Lee Fobbs

Profile
- Position: Running back

Personal information
- Born: May 1, 1950 Monroe, Louisiana, U.S.
- Died: January 24, 2026 (aged 75)
- Listed height: 6 ft 3 in (1.91 m)
- Listed weight: 200 lb (91 kg)

Career information
- College: Grambling
- NFL draft: 1973: 8th round, 190th overall pick

Career history

Playing
- 1973: Ottawa Rough Riders
- 1973: Winnipeg Blue Bombers
- 1974: Detroit Wheels

Coaching
- 1989–1990: Northeast Louisiana (DL)
- 1991–1993: Tulane (WR)
- 1994: Tulane (DE)
- 1995: Southern (OT)
- 1996: Minnesota (OLB)
- 1997–1999: Baylor (DT/RB)
- 2000–2002: Alabama (DT/RB)
- 2003–2005: Texas A&M (RB)
- 2006–2008: North Carolina A&T (HC)
- 2009–2010: Kansas (DPP)
- 2015–2018: Grambling (RB)

Awards and highlights
- Grey Cup champion (1973);

= Lee Fobbs =

American football player (1950–2026)

LeAndrew "Lee" Fobbs Jr. (May 1, 1950 – January 24, 2026) was an American football player and coach.

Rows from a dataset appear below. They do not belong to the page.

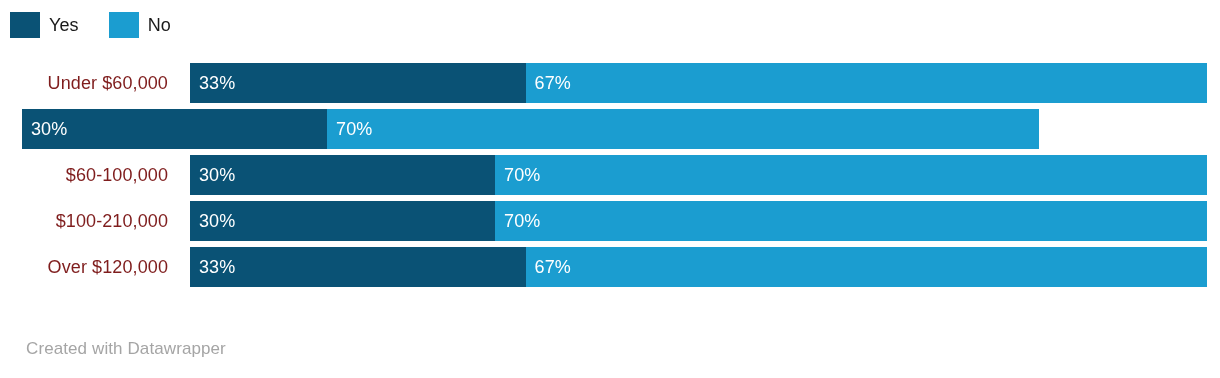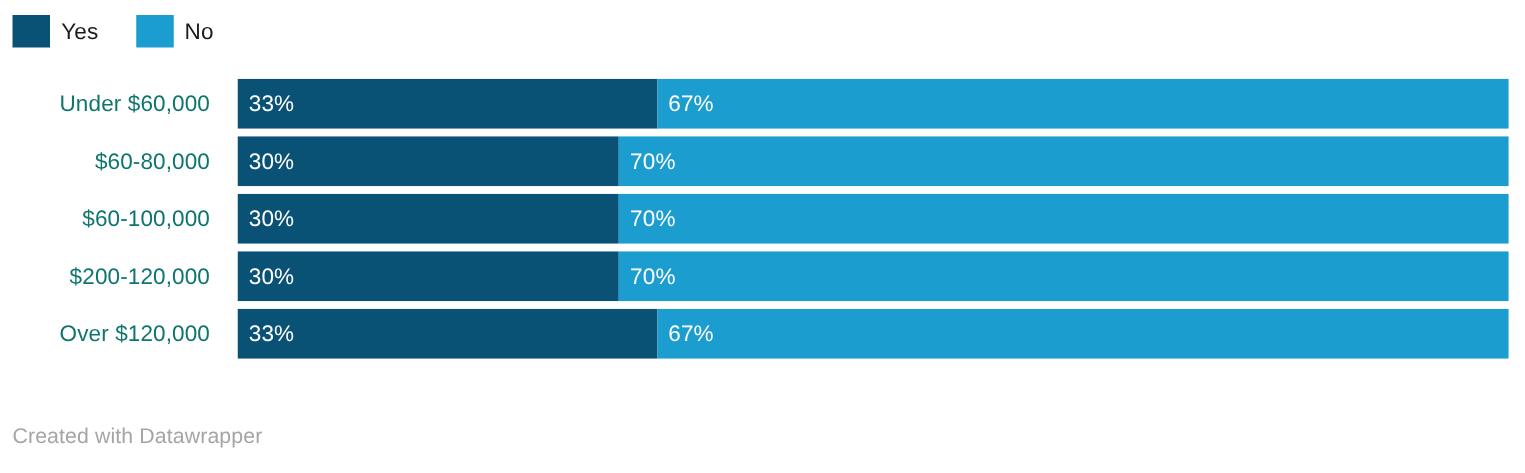--- a/index.html
+++ b/index.html
@@ -65,7 +65,7 @@
     text-align: right;
     font-size: 18px;
     line-height: 1;
-    color: #0f766e;
+    color: #7f1d1d;
     padding-right: 0;
     white-space: nowrap;
     letter-spacing: 0.1px;

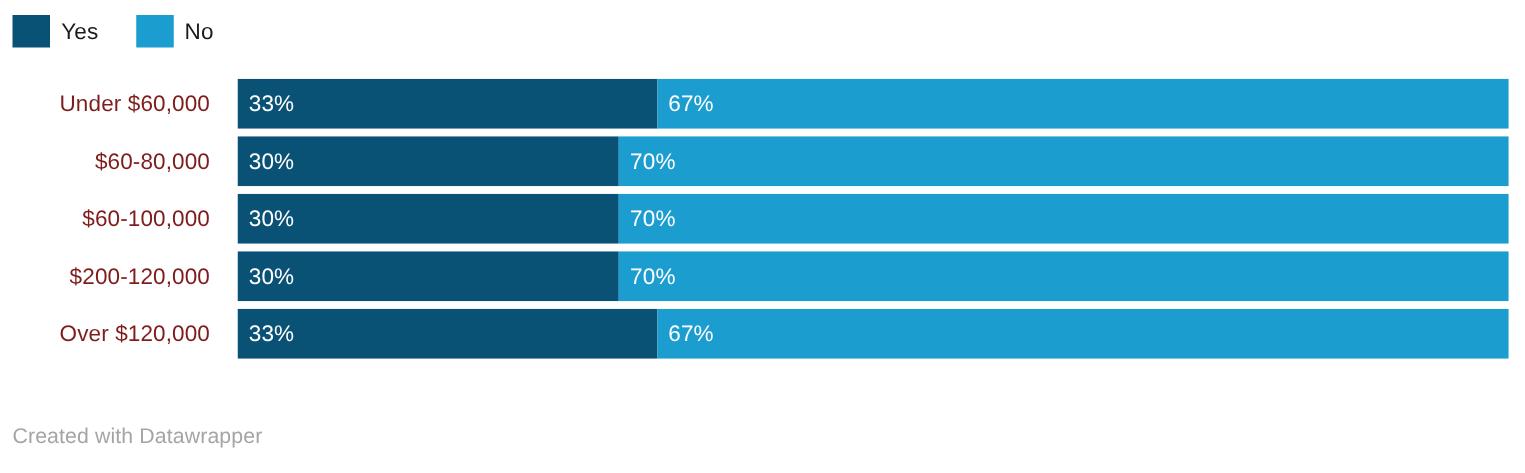--- a/index.html
+++ b/index.html
@@ -136,7 +136,6 @@
   </div>
 
   <div class="row">
-    <div class="row-label">$60-80,000</div>
     <div class="row-track">
       <div class="seg" style="background: rgb(10, 82, 117); flex: 0 0 30%; width: 30%;">
         <span class="seg-value">30%</span>

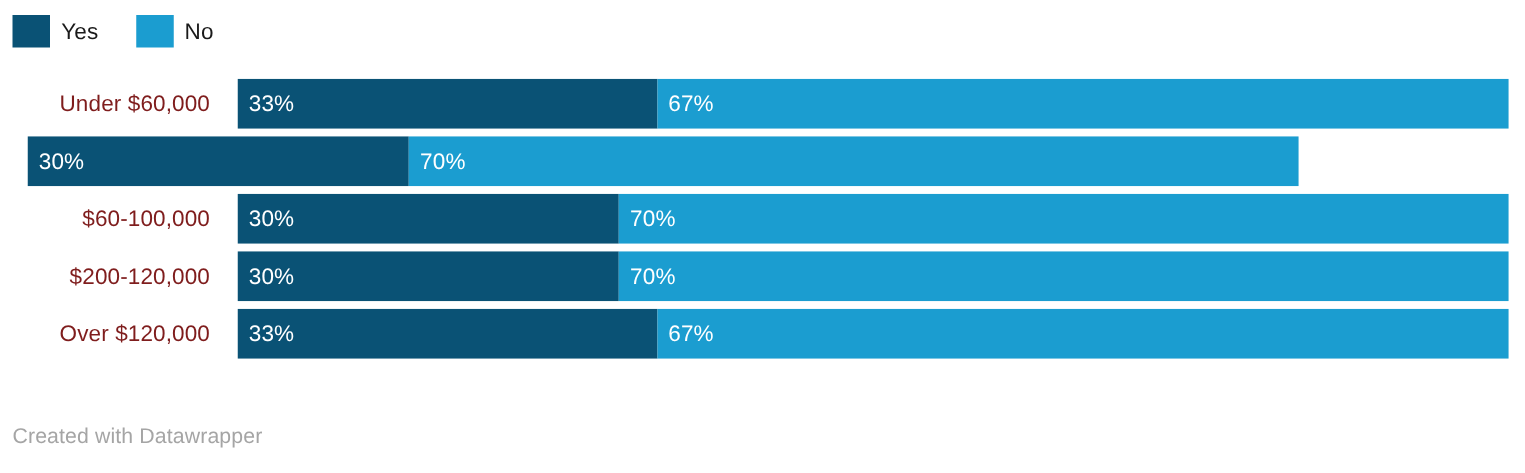--- a/index.html
+++ b/index.html
@@ -159,7 +159,7 @@
   </div>
 
   <div class="row">
-    <div class="row-label">$200-120,000</div>
+    <div class="row-label">$100-210,000</div>
     <div class="row-track">
       <div class="seg" style="background: rgb(10, 82, 117); flex: 0 0 30%; width: 30%;">
         <span class="seg-value">30%</span>

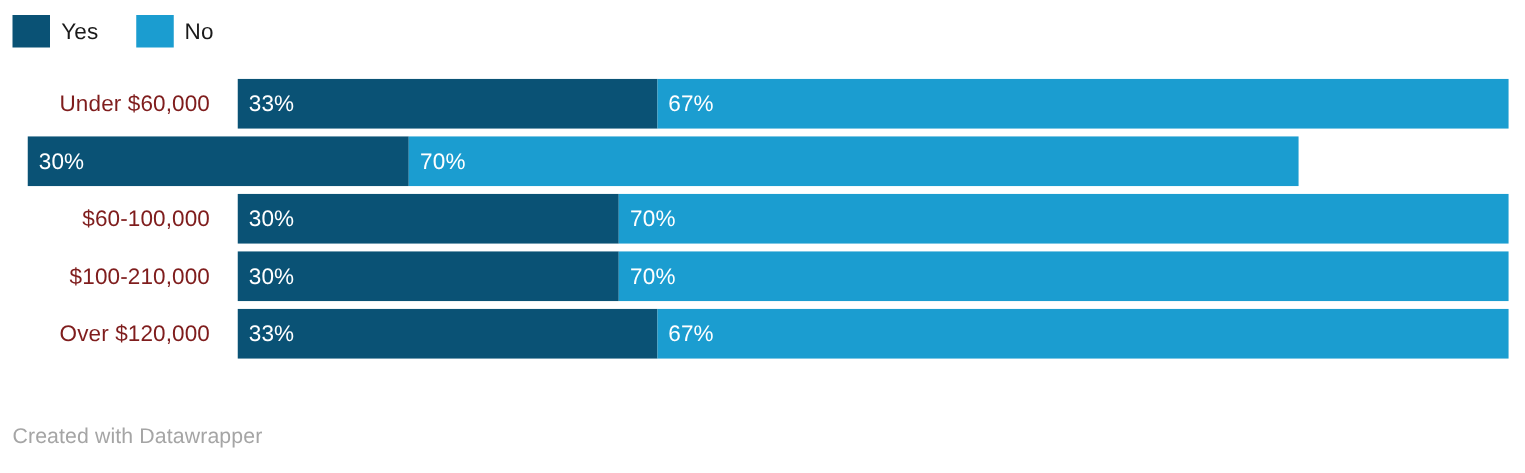--- a/index.html
+++ b/index.html
@@ -99,7 +99,7 @@
   
   .footer {
     position: absolute;
-    left: 10px;
+    left: 26px;
     top: 340px;
     font-size: 17px;
     line-height: 1;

Fobbs played professionally for the Ottawa Rough Riders and Winnipeg Blue Bombers of the Canadian Football League (CFL) and the Detroit Wheels of the World Football League (WFL). He played college football for the Grambling State Tigers and was selected by the Buffalo Bills of the National Football League (NFL) in the eighth round of the 1973 NFL draft, but did not play in the league. Fobbs served as the head coach for the North Carolina A&T Aggies from 2006 until midway through the 2008 season, compiling a record of 2–28.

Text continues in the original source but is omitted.